Is it because the marginals ARE different?
The map that changed my view of the election
I’ve shown this before but it’s worth running again as we try focus on why things might be different in the marginals.
For combined with the Andy Cooke analysis and the marginals polling, including last week’s aggregated MORI data, a clearer picture is emerging of the dynamics of the coming election and a better sense of the outcome.
The map first appeared here in September 2007 in a guest slot by geographer, Blair Freebairn, in which he tried to show where the election would be won and lost. This had a great influence on my thinking which has been reinforced by what we’ve seen in the past few days.
Blair noted “Take a good look at the map. Notice anything? That these marginal seats will decide the next election is not news.
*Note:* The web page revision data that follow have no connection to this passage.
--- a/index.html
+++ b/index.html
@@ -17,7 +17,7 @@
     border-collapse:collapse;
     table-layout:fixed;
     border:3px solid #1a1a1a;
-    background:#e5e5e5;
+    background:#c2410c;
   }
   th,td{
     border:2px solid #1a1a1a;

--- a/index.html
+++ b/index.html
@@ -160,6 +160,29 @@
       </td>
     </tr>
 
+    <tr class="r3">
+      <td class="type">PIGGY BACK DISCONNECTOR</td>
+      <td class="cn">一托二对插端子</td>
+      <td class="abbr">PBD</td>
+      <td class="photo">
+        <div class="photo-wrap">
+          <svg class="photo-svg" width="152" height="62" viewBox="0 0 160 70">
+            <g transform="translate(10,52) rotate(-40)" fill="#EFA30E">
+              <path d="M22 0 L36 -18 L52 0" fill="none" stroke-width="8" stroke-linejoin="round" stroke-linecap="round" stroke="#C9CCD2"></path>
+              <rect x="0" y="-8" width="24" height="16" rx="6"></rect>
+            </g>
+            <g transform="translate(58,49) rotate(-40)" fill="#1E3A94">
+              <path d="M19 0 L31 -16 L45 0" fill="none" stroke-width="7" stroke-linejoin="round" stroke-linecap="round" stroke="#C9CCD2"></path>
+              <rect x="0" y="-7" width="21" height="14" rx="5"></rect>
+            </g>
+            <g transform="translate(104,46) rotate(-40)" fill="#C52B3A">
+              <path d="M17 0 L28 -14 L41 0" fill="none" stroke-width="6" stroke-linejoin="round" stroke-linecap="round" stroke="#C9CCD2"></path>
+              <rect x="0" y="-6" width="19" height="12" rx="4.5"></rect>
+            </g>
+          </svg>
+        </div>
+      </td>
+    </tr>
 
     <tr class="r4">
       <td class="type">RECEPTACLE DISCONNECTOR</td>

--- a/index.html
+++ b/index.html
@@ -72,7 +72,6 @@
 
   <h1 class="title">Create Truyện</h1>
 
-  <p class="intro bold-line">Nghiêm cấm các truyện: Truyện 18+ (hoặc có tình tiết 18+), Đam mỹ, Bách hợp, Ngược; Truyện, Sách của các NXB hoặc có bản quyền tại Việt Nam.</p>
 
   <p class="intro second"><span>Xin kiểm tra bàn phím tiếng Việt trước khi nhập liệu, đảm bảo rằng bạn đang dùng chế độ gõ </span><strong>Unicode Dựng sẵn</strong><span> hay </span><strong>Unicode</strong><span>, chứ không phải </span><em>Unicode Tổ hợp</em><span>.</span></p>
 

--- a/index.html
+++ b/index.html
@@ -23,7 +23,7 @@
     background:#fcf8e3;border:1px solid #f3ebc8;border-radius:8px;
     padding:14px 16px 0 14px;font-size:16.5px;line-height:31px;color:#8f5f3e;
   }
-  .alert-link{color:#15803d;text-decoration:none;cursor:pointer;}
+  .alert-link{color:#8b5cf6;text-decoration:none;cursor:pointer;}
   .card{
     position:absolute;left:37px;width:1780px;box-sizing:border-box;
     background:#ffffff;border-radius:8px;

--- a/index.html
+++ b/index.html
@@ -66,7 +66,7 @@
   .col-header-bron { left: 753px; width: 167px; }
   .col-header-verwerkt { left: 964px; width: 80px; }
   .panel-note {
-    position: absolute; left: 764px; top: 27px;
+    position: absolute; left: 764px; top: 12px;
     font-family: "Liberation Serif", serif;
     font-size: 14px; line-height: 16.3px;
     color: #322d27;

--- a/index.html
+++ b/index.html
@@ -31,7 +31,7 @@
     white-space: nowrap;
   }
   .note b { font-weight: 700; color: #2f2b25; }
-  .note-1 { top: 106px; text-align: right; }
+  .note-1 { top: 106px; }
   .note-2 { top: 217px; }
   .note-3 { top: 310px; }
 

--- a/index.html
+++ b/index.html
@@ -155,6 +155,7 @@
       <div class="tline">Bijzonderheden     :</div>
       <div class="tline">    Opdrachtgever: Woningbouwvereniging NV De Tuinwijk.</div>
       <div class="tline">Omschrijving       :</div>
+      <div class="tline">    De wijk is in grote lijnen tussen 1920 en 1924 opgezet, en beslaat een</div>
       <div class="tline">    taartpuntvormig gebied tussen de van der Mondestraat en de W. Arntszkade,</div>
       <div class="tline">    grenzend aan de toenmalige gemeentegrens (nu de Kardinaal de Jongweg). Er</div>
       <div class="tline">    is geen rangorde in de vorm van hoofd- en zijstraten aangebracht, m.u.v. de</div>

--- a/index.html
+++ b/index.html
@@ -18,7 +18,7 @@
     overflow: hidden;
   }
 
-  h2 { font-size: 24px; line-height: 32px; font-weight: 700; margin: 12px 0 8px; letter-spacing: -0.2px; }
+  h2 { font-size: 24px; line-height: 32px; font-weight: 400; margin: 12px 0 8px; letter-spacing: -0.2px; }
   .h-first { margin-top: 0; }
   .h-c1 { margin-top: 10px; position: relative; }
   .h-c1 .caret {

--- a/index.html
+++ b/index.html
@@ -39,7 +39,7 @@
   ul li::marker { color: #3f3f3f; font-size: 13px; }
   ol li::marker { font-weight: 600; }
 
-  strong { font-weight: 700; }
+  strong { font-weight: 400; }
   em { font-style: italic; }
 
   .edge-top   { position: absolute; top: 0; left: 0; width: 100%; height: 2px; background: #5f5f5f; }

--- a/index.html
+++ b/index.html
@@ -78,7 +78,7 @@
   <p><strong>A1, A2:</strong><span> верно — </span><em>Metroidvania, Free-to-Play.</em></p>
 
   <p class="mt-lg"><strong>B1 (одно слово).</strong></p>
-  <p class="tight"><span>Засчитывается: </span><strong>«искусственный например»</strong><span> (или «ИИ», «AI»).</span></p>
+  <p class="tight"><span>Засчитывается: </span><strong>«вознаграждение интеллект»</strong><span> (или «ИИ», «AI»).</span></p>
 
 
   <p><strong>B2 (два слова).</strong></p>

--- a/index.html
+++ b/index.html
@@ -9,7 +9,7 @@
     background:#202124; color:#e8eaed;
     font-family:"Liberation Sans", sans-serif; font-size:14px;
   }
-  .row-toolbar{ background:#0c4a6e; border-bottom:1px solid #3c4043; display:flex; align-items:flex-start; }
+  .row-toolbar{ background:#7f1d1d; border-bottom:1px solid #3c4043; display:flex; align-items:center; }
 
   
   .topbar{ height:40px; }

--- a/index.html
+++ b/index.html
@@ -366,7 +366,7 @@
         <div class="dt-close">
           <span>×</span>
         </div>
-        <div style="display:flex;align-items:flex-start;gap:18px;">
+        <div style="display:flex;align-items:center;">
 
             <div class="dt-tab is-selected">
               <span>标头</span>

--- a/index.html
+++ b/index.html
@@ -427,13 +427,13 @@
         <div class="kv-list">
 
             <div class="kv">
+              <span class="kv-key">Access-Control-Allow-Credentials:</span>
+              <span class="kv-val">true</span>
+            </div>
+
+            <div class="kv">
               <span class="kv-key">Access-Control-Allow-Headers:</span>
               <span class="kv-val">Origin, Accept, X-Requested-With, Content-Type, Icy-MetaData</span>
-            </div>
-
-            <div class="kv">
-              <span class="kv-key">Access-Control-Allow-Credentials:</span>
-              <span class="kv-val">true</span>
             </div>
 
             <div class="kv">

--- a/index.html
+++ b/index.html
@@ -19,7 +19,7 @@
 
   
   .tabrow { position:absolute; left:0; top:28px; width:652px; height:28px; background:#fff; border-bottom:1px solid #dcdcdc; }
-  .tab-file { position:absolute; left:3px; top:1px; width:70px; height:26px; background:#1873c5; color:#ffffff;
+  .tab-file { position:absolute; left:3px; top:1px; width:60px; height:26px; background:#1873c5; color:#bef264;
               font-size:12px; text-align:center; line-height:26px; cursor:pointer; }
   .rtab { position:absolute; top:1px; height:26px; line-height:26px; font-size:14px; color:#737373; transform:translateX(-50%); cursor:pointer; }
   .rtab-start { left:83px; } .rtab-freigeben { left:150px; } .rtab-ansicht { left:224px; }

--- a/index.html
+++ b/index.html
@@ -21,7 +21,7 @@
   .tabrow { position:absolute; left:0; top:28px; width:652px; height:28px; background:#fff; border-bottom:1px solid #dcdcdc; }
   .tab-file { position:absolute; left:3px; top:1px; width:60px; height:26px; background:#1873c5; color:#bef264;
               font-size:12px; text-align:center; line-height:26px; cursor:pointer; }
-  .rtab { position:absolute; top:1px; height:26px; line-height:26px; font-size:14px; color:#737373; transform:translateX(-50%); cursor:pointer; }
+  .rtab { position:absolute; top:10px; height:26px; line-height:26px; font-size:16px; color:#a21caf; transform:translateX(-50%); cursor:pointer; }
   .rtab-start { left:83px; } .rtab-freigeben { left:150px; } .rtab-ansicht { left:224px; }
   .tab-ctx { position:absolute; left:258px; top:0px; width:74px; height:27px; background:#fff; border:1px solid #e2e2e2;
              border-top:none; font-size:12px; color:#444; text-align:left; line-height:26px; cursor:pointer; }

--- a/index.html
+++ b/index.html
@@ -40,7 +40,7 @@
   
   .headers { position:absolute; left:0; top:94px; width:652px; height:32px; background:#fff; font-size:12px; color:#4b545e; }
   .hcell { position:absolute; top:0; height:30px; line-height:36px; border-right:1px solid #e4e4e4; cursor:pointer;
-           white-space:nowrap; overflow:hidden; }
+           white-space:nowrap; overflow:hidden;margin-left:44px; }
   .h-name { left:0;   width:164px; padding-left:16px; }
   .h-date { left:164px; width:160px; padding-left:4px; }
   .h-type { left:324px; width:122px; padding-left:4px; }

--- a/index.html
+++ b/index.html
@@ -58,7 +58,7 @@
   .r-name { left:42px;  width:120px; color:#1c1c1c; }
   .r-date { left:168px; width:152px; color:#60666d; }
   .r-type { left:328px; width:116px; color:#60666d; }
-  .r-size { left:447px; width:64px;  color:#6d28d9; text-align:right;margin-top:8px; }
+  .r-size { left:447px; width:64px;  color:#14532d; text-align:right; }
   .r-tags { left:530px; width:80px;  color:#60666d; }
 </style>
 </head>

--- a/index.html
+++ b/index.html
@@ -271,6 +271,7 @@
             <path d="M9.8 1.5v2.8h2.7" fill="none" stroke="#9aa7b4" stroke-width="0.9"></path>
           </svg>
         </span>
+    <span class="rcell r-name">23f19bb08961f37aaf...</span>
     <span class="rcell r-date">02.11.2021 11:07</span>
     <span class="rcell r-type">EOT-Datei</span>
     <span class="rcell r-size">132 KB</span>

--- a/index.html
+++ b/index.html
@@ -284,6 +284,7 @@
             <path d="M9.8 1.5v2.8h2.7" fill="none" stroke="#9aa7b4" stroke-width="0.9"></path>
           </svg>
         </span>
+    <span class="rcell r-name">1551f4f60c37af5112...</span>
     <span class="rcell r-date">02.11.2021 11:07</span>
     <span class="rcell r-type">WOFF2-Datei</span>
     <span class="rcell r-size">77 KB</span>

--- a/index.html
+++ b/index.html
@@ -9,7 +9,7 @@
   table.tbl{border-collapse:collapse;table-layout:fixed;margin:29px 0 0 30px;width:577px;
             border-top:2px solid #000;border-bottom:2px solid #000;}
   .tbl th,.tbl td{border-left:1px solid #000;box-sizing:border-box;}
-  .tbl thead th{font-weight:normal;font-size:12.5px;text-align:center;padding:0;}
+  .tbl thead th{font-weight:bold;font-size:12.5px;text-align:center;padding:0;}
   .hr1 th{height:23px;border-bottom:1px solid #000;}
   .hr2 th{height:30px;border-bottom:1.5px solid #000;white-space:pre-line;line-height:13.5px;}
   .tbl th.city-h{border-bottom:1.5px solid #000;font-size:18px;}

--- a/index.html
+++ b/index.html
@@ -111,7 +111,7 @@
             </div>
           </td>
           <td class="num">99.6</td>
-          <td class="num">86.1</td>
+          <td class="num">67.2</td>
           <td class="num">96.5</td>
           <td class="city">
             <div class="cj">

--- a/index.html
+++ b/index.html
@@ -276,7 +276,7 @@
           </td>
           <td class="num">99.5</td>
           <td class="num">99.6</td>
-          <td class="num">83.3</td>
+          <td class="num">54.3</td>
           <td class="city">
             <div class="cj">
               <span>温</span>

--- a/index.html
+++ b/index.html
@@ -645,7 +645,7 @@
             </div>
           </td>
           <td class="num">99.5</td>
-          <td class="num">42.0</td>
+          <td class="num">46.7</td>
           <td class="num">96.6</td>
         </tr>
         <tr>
But look at the pattern the 201 marginal seats highlighted make. They don’t concentrate in Wales, Scotland, London, the major cities or the truly rural areas. They aren’t really regional. They are heavily concentrated in Medium English Towns and Their Hinterlands (METTHs from now on).
From Scarborough via Stourbridge to Hereford. Or maybe Cleethorpes to Halifax. Stevenage to Swindon by way of Luton. From St Austell to Taunton and up to Stroud and Redditch. Kettering Corby and Broxtowe (hi Nick). How about Gravesham, Hastings and Basingstoke. Burton across to Southport via Chester. The marginals are strung like bunting through Britain avoiding the cities and the truly rural. It’s the towns, stupid!
These seats are clustered on a fine scale but not a large one, in other words they occur across all parts of the UK but where they do occur you get lots of them….”
Last month Blair added further to his insight when he observed while the Cameron family debate was in full flow that significantly more couples got married in the marginals that Labour if defending than in the party’s strongholds.
So we start to get a picture of what a key election battle-ground looks like. It’s a medium sized English town, which is not part of a big conurbation, and was generally held by the Tories until the great Blair landslide of 1997. By contrast with the cities it is more socially cohesive with a distinct demographic profile.
Politically they are likely to have seen a big decline in the number of Labour councillors and activists in the past decade or so.
It’s how the party messages play out in places like this that matter most – for this election is decided not in the 650 seats but the 100 marginals starting with target number 51 on the Tory list.
So policies designed to help the cities and the concerns of the big conurbations matter less in electoral terms than designed for the towns –
Hopefully we’ll have a marginals poll from Angus Reid in the next couple of weeks.